### What you will do
Which lines of the data contain the string "margin"? Show each of them.

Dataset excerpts
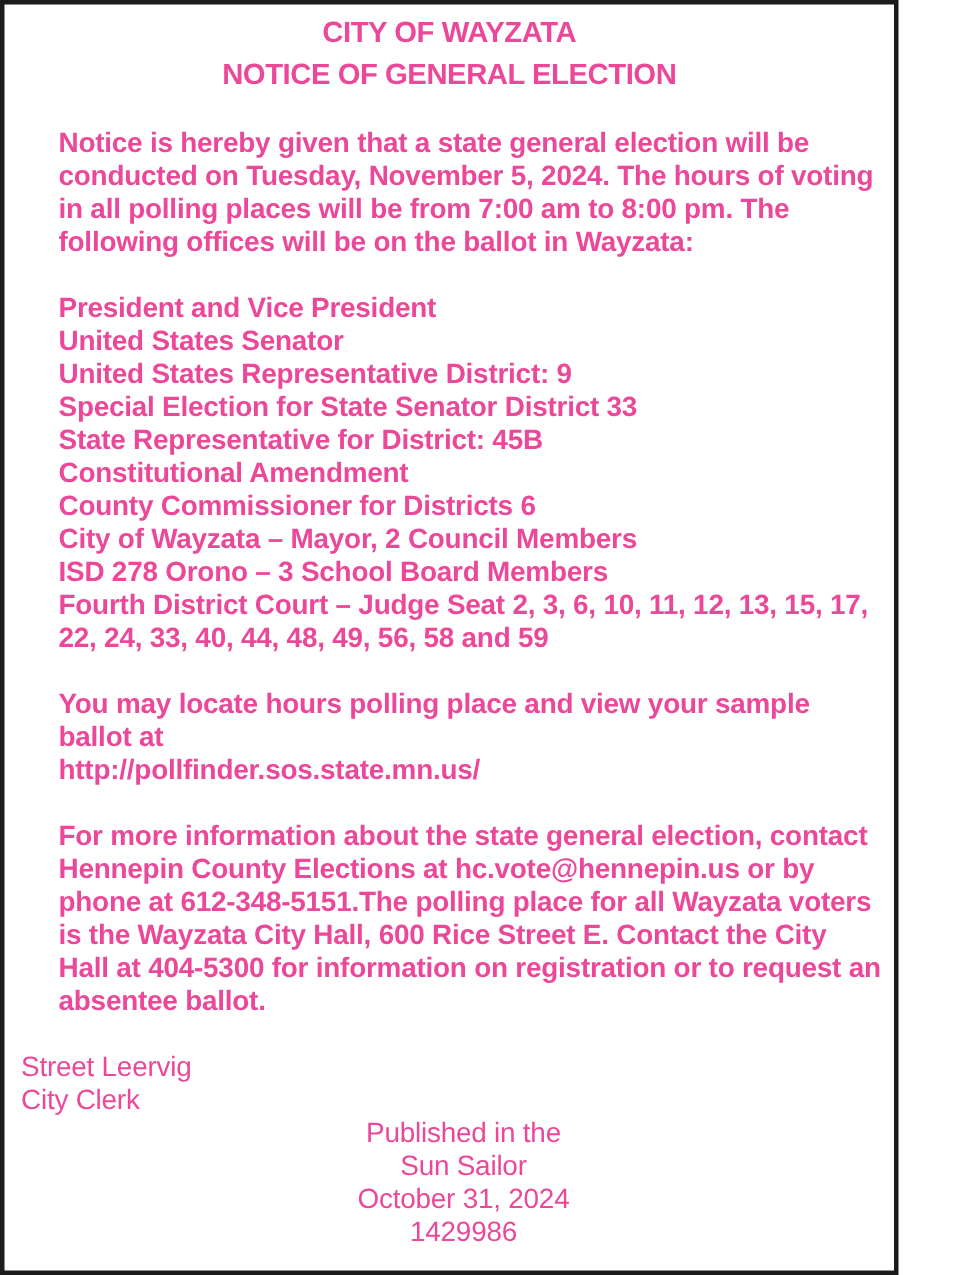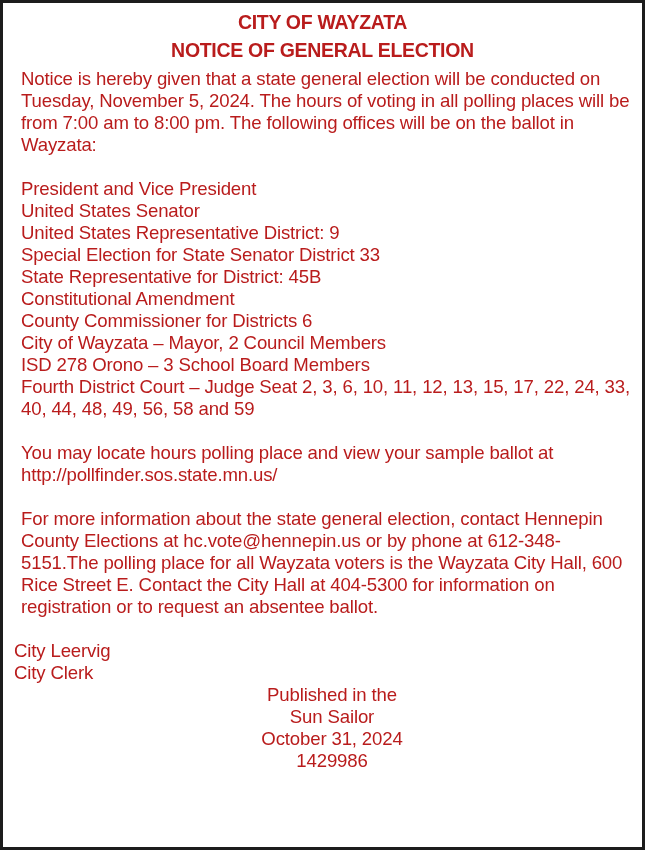--- a/index.html
+++ b/index.html
@@ -15,11 +15,11 @@
     .notice {
       position: relative;
       box-sizing: border-box;
-      width: 645px;
+      width: 599px;
       height: 850px;
       border: 3px solid #1c1c1c;
       background: #ffffff;
-      color: #b91c1c;
+      color: #ec4899;
       font-family: "Liberation Sans", sans-serif;
       font-size: 18.6px;
       line-height: 22px;

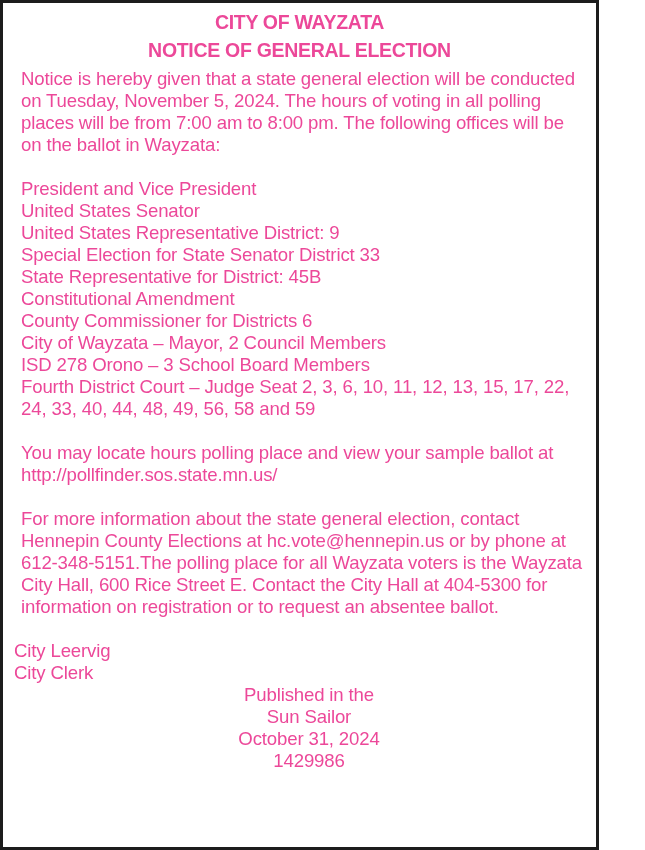--- a/index.html
+++ b/index.html
@@ -35,9 +35,10 @@
       letter-spacing: -0.3px;
     }
     .body {
-      padding-left: 18px;
+      padding-left: 36px;
       padding-right: 8px;
-      margin-top: 4px;
+      margin-top: 20px;
+      font-weight: bold;
     }
     .para {
       margin: 0 0 22px 0;

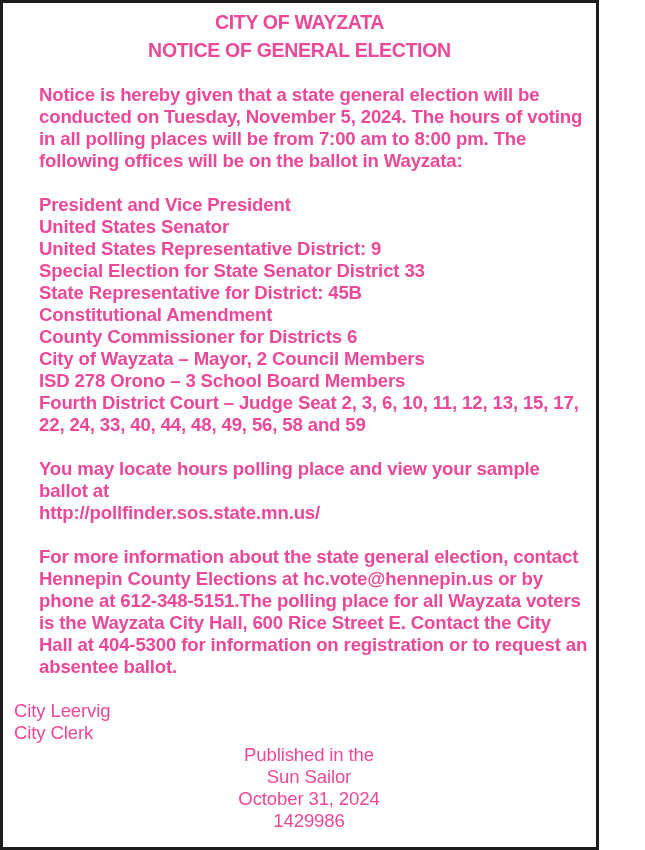--- a/index.html
+++ b/index.html
@@ -104,7 +104,7 @@
   </div>
 
   <div class="signature">
-    <div>City Leervig</div>
+    <div>Street Leervig</div>
     <div>City Clerk</div>
   </div>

### Solution to the problem
-      margin-top: 4px;
+      margin-top: 20px;
       margin: 0 0 22px 0;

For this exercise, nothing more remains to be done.